### What is being asked
Check each line of the entries for "none" and report the ones that have it.

--------------------------------

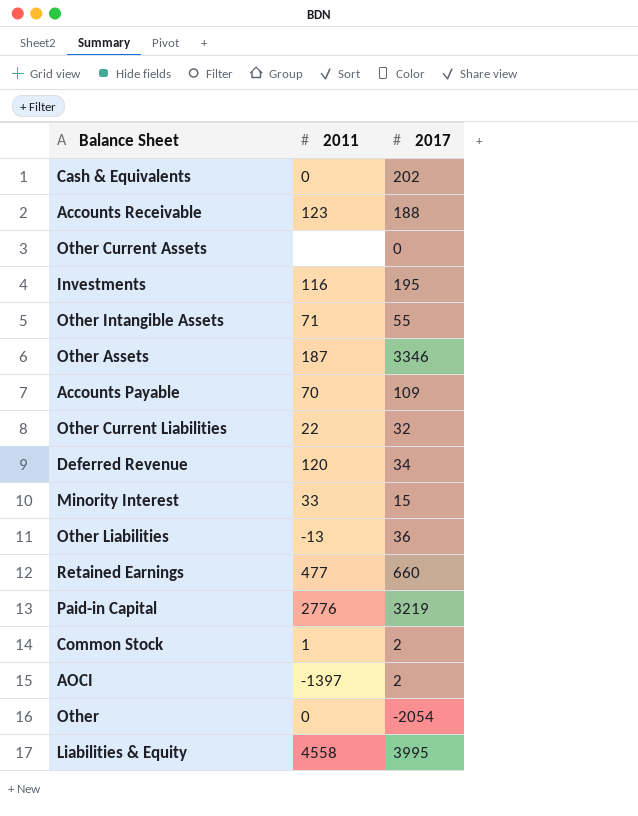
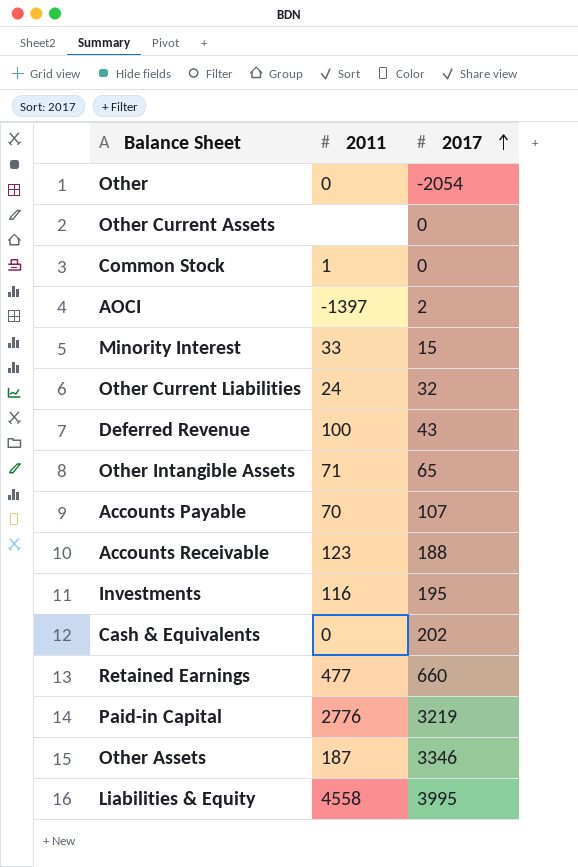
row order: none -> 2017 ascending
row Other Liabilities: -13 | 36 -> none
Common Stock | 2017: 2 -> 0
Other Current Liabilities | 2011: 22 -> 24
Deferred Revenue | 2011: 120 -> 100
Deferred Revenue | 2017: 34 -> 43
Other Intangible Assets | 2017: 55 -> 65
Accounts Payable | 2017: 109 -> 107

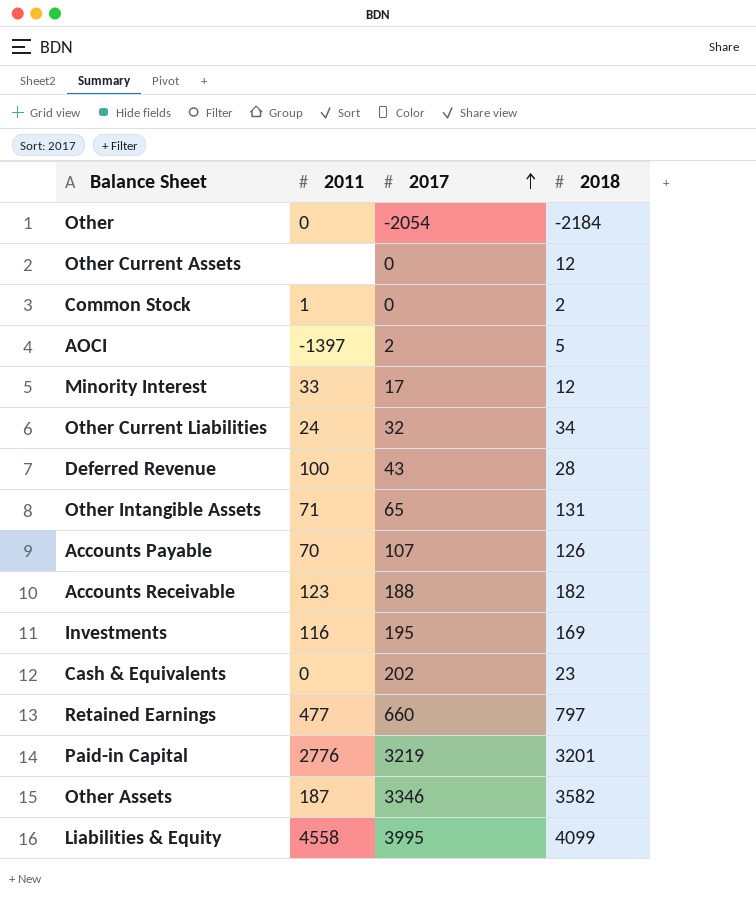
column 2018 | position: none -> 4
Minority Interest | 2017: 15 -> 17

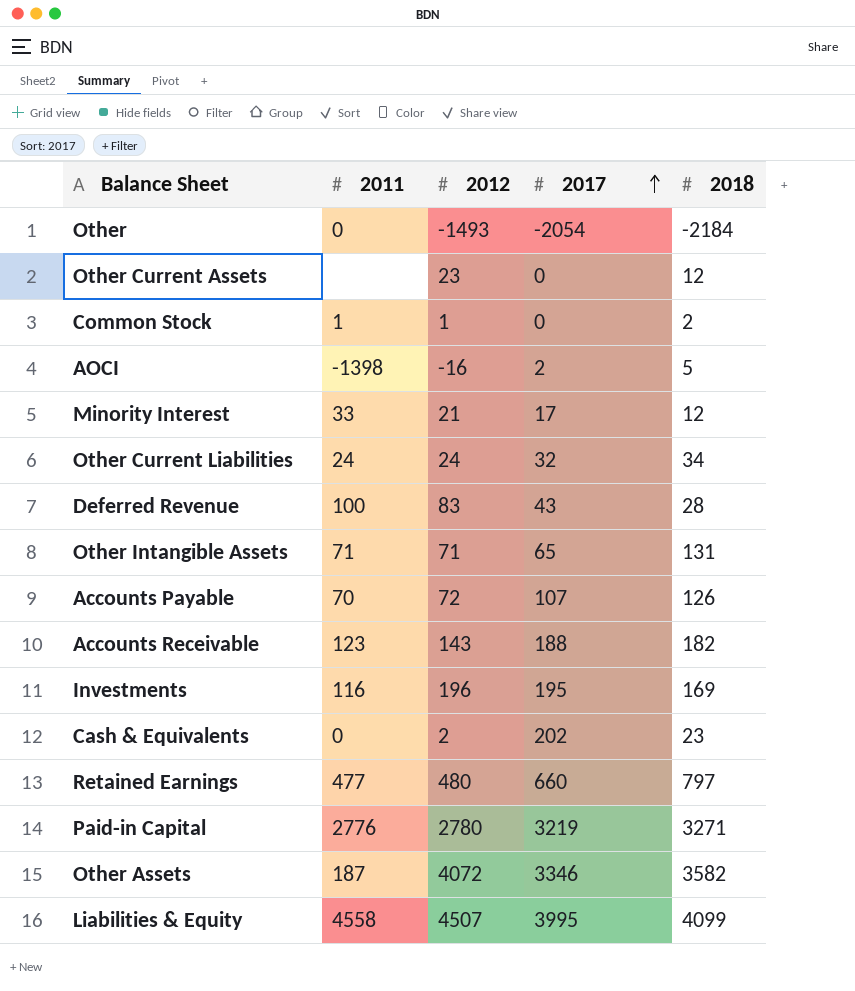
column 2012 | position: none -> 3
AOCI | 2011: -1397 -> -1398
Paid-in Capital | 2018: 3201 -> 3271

--------------------------------

### Output for this exercise
row order: none -> 2017 ascending
row Other Liabilities: -13 | 36 -> none
column 2018 | position: none -> 4
column 2012 | position: none -> 3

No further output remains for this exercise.